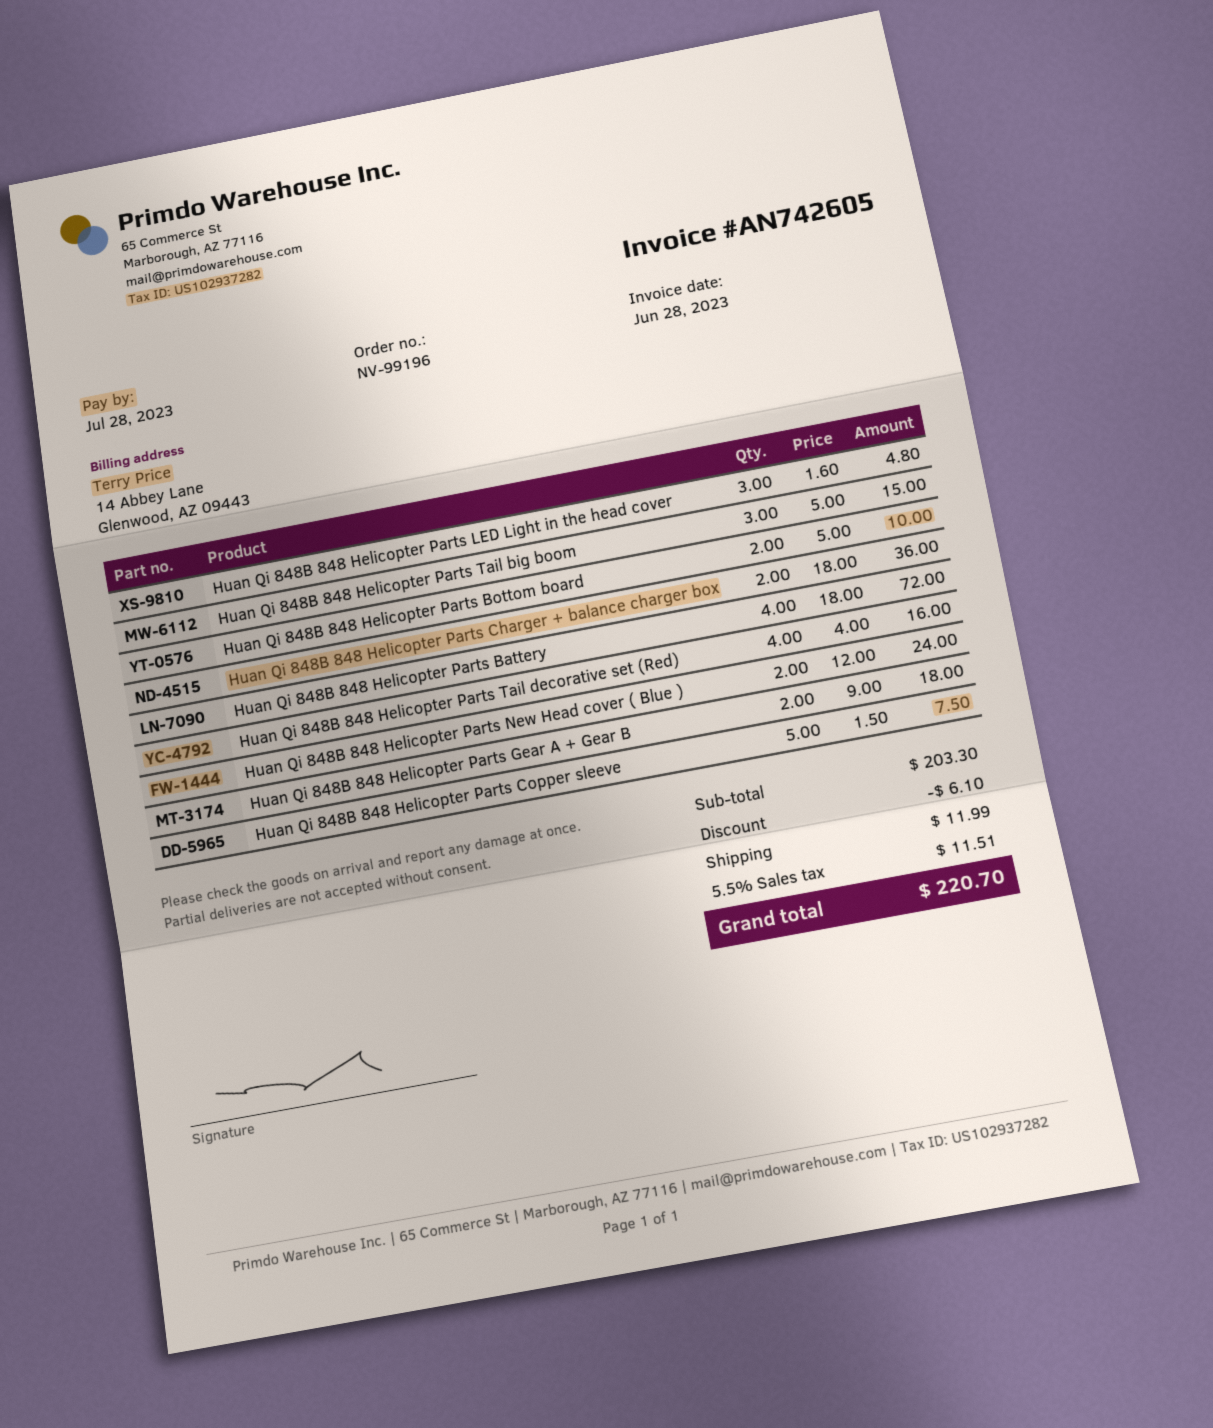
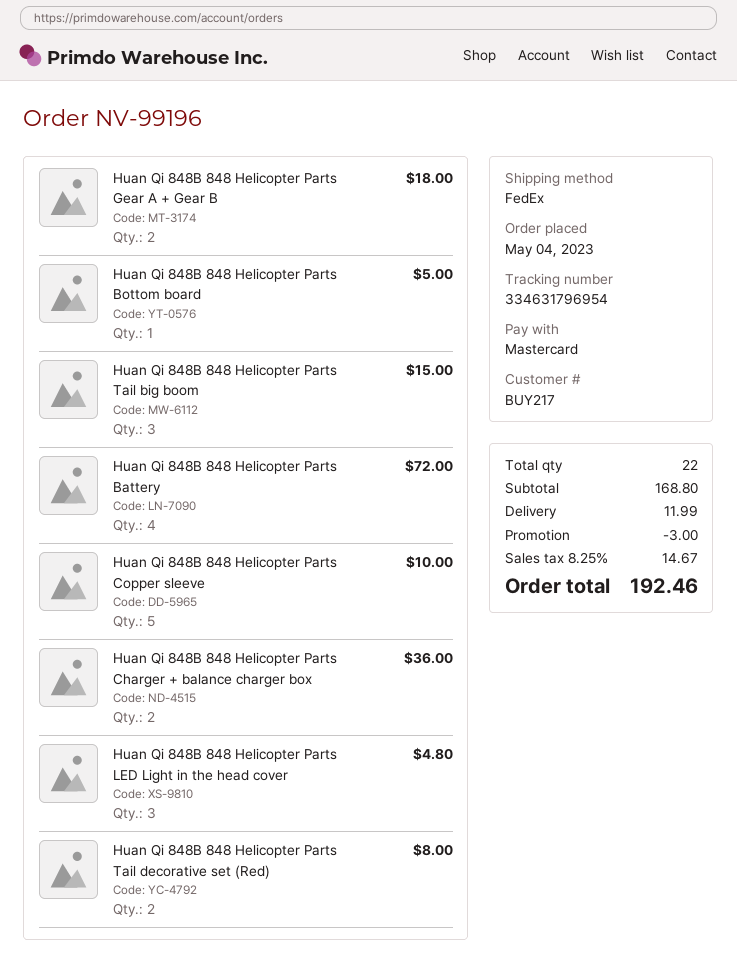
Huan Qi 848B 848 Helicopter Parts Bottom board: 2 for 10.00 -> 1 for 5.00
Huan Qi 848B 848 Helicopter Parts Tail decorative set (Red): 4 for 16.00 -> 2 for 8.00
Huan Qi 848B 848 Helicopter Parts New Head cover ( Blue ): 2 for 24.00 -> none
Huan Qi 848B 848 Helicopter Parts Copper sleeve: 5 for 7.50 -> 5 for 10.00
subtotal: 203.30 -> 168.80
discount: 6.10 -> 3.00
tax: 5.5% = 11.51 -> 8.25% = 14.67
total: 220.70 -> 192.46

== == ==

• **Instructions to follow**:
In the copy, omit the pictures and give every line of the data exactly.

• **Exercise result**:
Huan Qi 848B 848 Helicopter Parts Bottom board: 2 for 10.00 -> 1 for 5.00
Huan Qi 848B 848 Helicopter Parts Tail decorative set (Red): 4 for 16.00 -> 2 for 8.00
Huan Qi 848B 848 Helicopter Parts New Head cover ( Blue ): 2 for 24.00 -> none
Huan Qi 848B 848 Helicopter Parts Copper sleeve: 5 for 7.50 -> 5 for 10.00
subtotal: 203.30 -> 168.80
discount: 6.10 -> 3.00
tax: 5.5% = 11.51 -> 8.25% = 14.67
total: 220.70 -> 192.46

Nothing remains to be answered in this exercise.